== Exercise ==
In the records that follow, locate every line with "been" and extract it.

== Available data ==
__________________________________________________
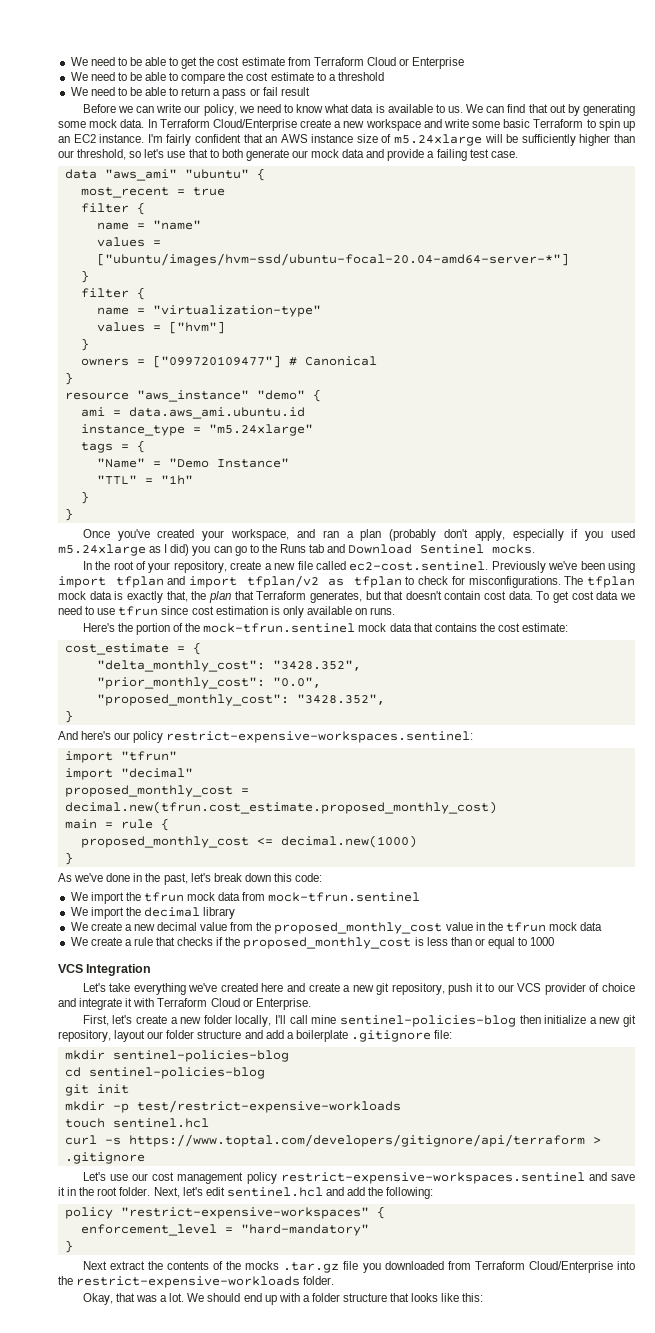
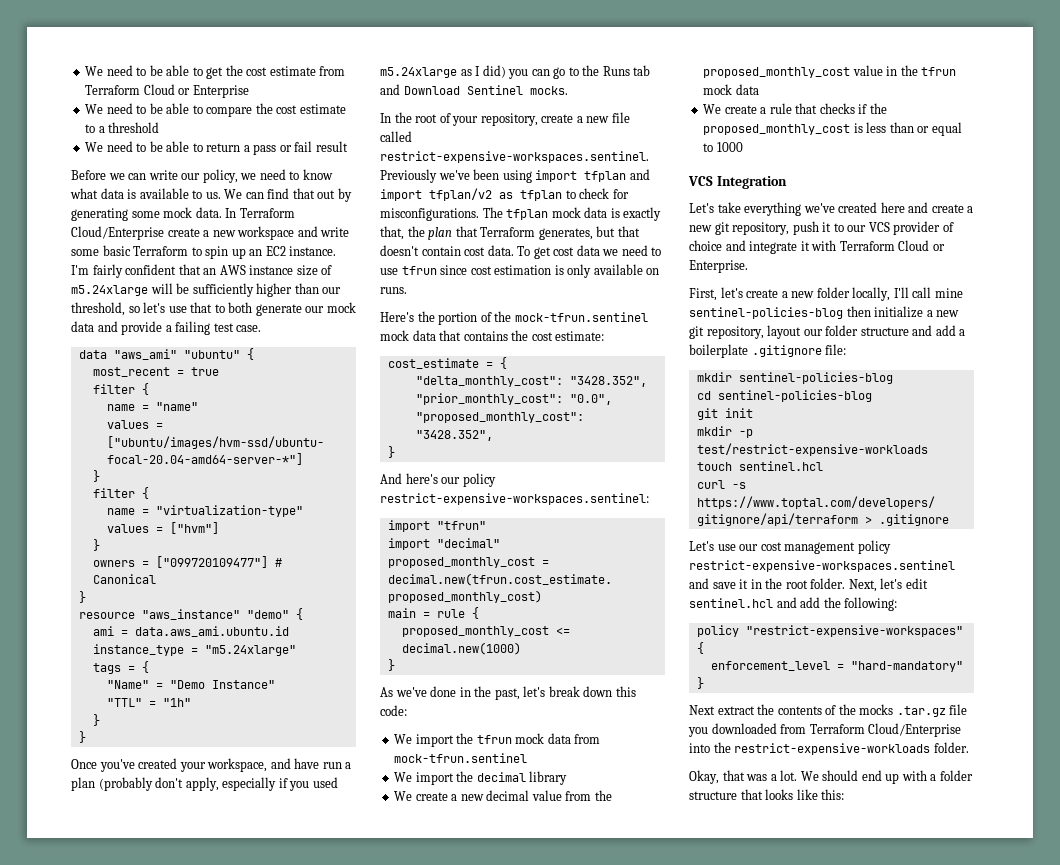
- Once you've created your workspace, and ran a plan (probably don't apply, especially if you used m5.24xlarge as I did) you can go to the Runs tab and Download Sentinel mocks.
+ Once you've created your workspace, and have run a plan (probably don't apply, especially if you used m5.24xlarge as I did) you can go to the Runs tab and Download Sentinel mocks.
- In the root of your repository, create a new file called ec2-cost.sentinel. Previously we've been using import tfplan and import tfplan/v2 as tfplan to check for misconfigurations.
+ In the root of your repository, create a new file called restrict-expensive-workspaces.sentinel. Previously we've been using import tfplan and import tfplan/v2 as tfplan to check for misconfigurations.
__________________________________________________
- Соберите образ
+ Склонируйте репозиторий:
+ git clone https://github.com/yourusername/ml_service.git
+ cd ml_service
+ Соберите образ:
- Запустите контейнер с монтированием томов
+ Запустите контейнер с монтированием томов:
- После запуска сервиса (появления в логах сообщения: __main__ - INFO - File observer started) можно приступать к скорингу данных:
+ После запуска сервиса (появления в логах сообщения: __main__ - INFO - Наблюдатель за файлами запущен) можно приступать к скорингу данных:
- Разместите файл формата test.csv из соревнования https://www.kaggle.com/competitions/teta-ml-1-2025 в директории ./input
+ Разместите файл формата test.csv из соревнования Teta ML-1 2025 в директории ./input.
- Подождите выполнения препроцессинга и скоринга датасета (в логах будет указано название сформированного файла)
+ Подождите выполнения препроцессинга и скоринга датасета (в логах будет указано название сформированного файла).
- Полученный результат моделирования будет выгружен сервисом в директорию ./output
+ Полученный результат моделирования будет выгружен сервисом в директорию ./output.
__________________________________________________
== Solution to the problem ==
- In the root of your repository, create a new file called ec2-cost.sentinel. Previously we've been using import tfplan and import tfplan/v2 as tfplan to check for misconfigurations.
+ In the root of your repository, create a new file called restrict-expensive-workspaces.sentinel. Previously we've been using import tfplan and import tfplan/v2 as tfplan to check for misconfigurations.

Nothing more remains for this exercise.